_Activity_. Leaving out all pictures, transcribe the lines below exactly, from the first through the line containing "09275 Passau | ziel: 437 -> 456".

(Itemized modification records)
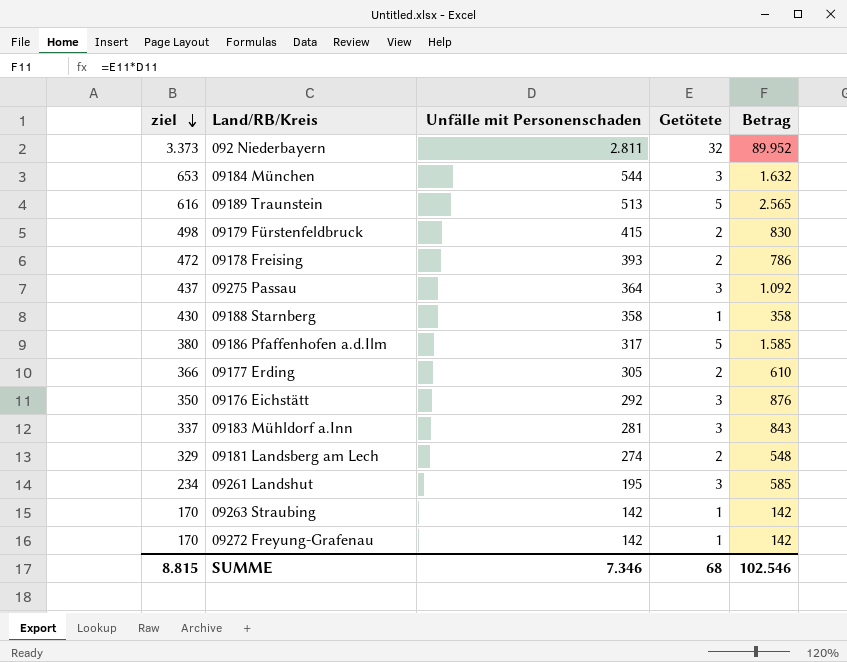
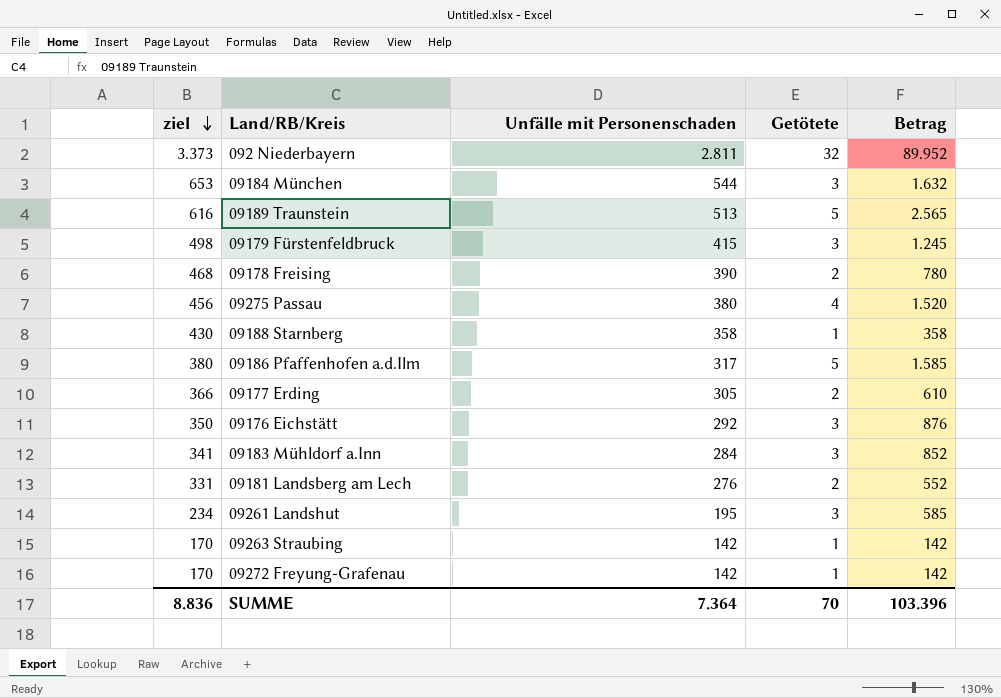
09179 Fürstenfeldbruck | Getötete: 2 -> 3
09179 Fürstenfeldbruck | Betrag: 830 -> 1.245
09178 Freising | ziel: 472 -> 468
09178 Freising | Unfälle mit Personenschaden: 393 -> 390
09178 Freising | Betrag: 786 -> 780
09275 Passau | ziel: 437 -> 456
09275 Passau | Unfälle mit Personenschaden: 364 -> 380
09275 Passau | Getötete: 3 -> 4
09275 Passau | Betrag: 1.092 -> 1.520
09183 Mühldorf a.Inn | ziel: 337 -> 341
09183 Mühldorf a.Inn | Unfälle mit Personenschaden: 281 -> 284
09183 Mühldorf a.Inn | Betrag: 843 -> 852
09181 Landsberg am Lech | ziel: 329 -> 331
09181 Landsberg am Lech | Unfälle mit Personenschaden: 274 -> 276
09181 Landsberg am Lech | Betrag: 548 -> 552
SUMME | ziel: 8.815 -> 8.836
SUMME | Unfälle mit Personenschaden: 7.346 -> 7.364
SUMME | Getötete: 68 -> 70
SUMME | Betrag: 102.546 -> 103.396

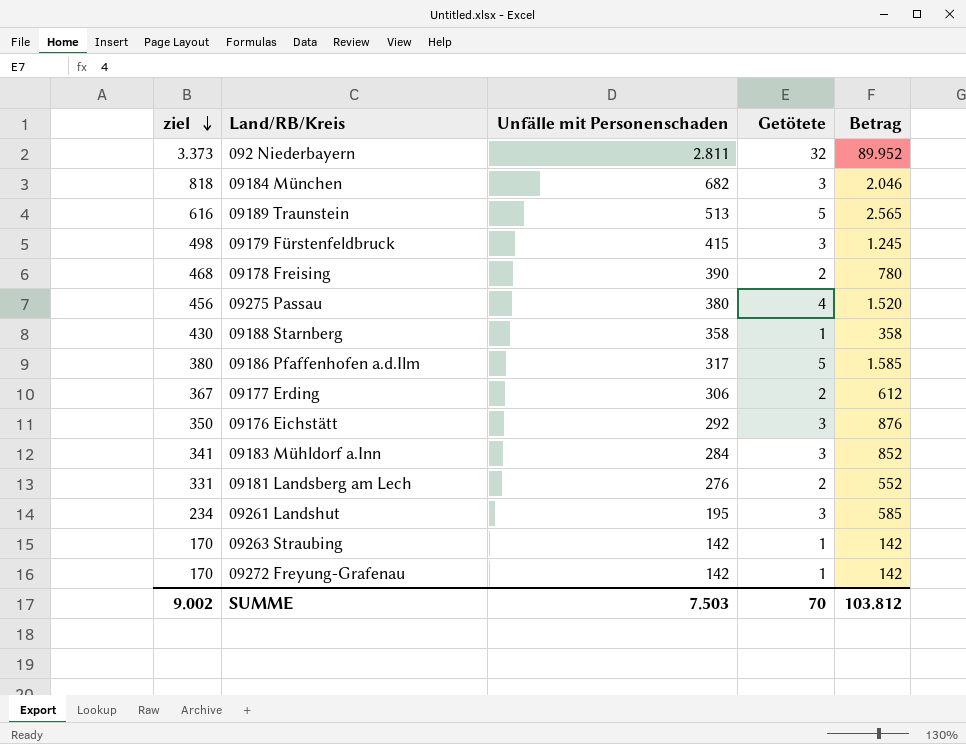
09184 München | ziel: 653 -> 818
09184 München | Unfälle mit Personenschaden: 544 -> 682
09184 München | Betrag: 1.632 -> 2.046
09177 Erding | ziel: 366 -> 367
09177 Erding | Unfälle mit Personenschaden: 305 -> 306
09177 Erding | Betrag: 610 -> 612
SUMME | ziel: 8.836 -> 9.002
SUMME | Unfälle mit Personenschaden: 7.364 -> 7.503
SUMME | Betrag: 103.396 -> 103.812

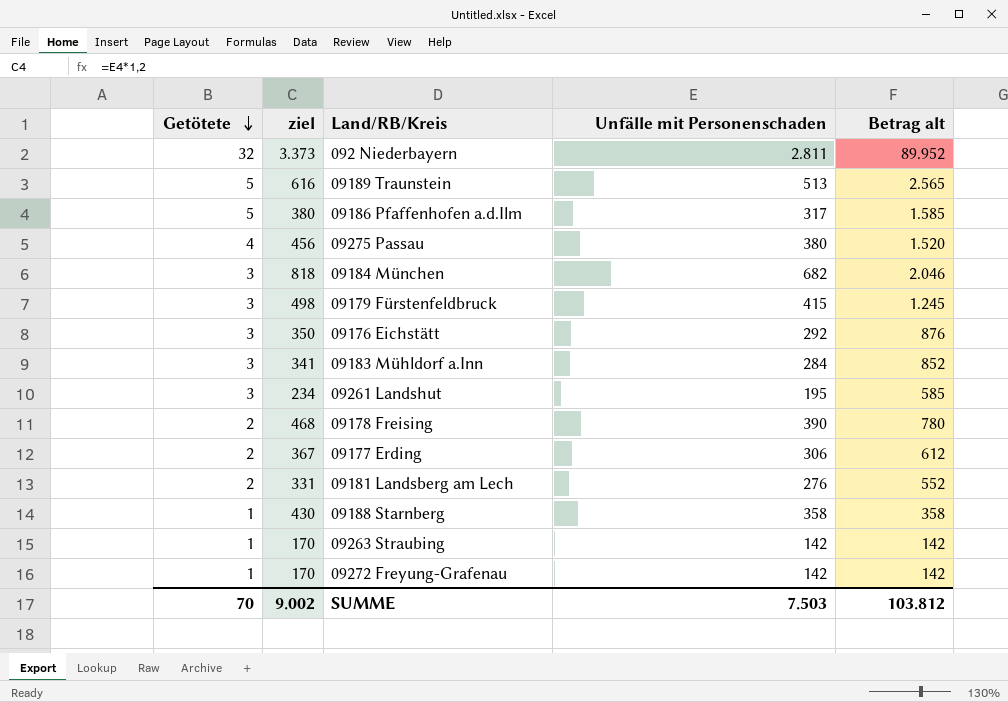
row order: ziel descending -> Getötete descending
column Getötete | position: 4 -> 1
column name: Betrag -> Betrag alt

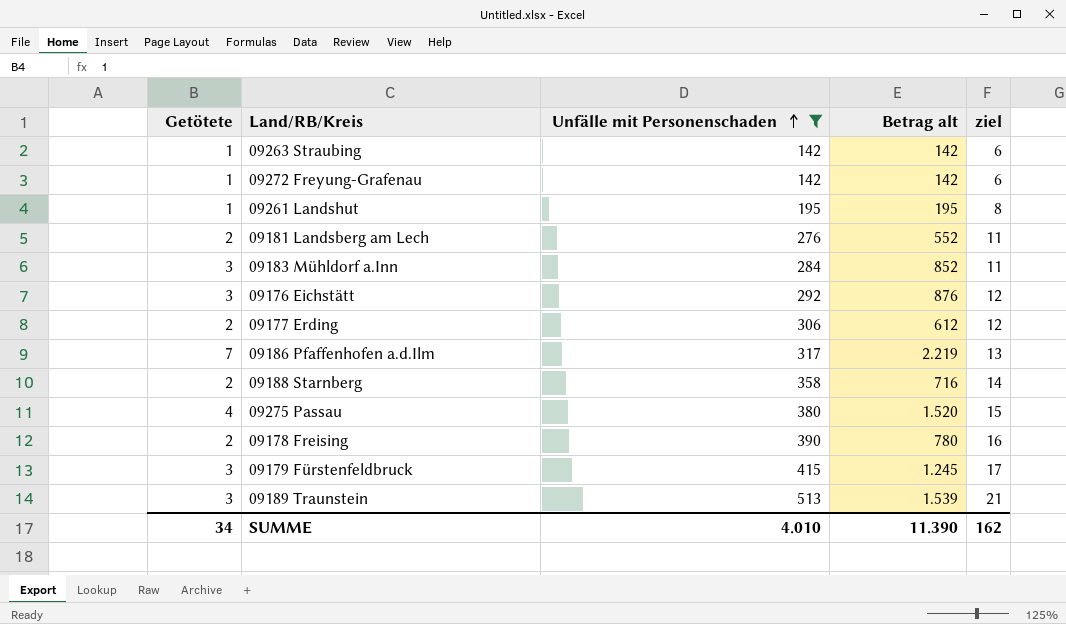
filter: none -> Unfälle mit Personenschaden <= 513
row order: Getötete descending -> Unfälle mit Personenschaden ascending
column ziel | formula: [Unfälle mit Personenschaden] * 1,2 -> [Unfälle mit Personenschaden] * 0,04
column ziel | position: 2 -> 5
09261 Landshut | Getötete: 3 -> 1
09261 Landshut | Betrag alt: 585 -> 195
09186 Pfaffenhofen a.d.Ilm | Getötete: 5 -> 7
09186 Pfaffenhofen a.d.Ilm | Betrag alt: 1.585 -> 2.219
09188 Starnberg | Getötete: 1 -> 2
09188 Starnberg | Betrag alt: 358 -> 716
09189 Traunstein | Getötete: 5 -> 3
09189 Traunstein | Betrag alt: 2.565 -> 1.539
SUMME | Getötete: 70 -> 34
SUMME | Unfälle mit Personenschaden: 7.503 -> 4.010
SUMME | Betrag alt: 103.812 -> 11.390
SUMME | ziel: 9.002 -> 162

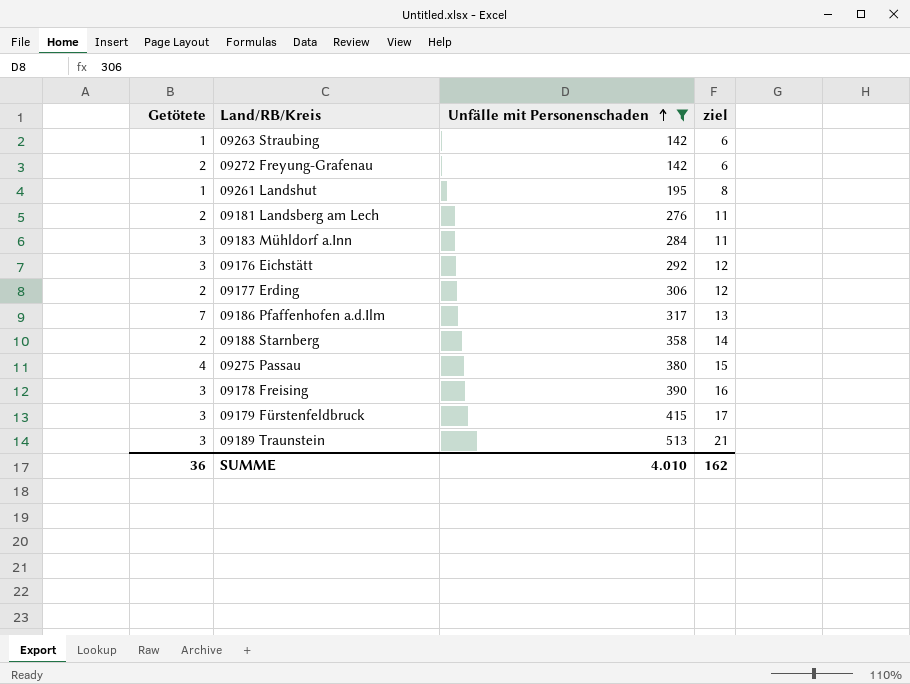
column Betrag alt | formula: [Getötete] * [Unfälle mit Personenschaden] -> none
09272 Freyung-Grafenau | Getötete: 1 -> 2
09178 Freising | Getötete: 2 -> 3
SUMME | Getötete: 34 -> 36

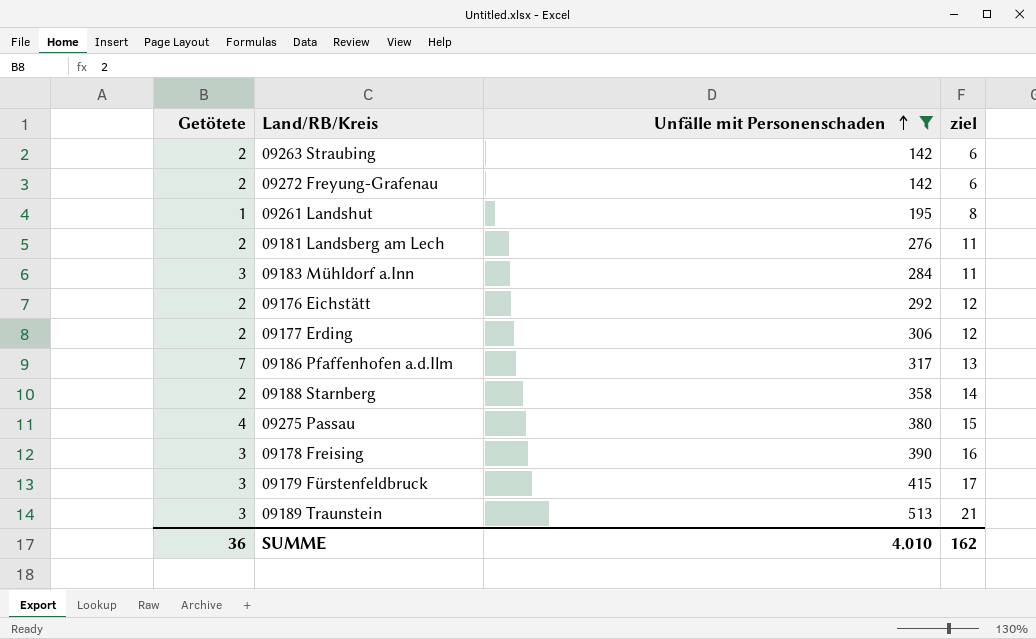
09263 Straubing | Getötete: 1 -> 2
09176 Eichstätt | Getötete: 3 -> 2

_Solution for this exercise_.
09179 Fürstenfeldbruck | Getötete: 2 -> 3
09179 Fürstenfeldbruck | Betrag: 830 -> 1.245
09178 Freising | ziel: 472 -> 468
09178 Freising | Unfälle mit Personenschaden: 393 -> 390
09178 Freising | Betrag: 786 -> 780
09275 Passau | ziel: 437 -> 456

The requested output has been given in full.